THE PROBLEM:
In the records that follow, find the line with "- 同人誌 293 496"; from there, retype every line exactly through the line with "同人誌 200 358", which also belongs to the answer.

PROVIDED DATA:
***

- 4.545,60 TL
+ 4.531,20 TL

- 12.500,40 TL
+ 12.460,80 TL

***

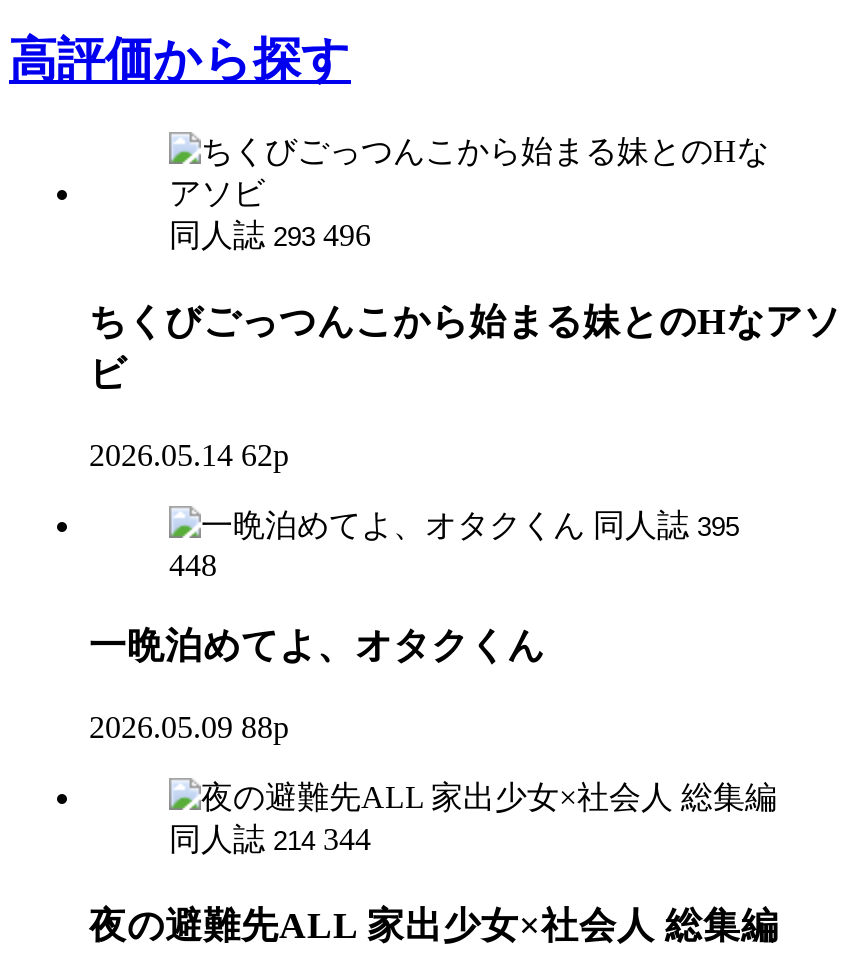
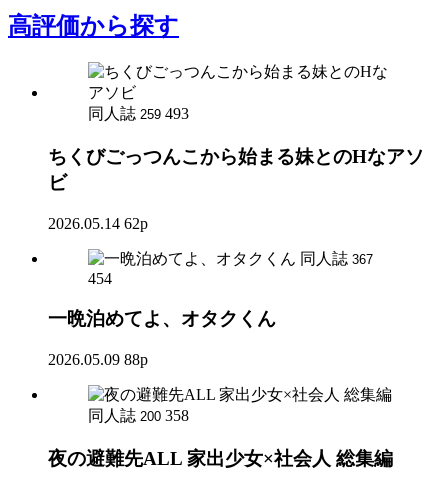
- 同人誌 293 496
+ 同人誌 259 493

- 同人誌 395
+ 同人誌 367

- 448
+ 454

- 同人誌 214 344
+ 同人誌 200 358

***

OUTPUT FOR THIS EXERCISE:
- 同人誌 293 496
+ 同人誌 259 493

- 同人誌 395
+ 同人誌 367

- 448
+ 454

- 同人誌 214 344
+ 同人誌 200 358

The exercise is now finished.